▶ **What you have to do**
Gather all lines in the entries that include the word "Boss".

[Modification records]
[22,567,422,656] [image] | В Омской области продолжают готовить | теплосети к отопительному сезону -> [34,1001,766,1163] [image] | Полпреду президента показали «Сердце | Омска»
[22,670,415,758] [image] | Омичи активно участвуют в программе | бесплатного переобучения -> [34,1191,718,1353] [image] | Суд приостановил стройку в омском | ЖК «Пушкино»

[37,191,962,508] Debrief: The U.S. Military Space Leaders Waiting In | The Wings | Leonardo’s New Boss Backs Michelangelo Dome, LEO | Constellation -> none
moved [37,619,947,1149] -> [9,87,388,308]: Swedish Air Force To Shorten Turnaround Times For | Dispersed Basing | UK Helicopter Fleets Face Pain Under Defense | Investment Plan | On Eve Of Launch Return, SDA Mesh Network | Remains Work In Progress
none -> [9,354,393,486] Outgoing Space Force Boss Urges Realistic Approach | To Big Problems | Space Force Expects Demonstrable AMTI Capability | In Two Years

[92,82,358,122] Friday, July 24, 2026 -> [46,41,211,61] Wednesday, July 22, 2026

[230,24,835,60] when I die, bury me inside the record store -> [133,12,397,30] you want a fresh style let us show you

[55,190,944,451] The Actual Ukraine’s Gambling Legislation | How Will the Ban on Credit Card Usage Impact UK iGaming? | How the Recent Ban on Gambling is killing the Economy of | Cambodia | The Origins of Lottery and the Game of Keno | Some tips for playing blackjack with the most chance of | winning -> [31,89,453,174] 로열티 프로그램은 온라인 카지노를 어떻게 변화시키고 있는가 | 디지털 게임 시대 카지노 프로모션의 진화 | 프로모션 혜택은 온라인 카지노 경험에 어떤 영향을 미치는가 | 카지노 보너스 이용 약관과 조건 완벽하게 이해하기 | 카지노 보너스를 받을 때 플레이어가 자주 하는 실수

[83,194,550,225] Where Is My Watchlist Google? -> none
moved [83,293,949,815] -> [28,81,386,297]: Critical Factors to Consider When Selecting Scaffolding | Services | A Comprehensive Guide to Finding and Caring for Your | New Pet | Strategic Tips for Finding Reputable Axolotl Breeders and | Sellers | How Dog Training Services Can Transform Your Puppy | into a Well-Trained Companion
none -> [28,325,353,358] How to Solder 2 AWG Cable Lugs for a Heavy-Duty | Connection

▶ **Solved exercise**
[37,191,962,508] Debrief: The U.S. Military Space Leaders Waiting In | The Wings | Leonardo’s New Boss Backs Michelangelo Dome, LEO | Constellation -> none
none -> [9,354,393,486] Outgoing Space Force Boss Urges Realistic Approach | To Big Problems | Space Force Expects Demonstrable AMTI Capability | In Two Years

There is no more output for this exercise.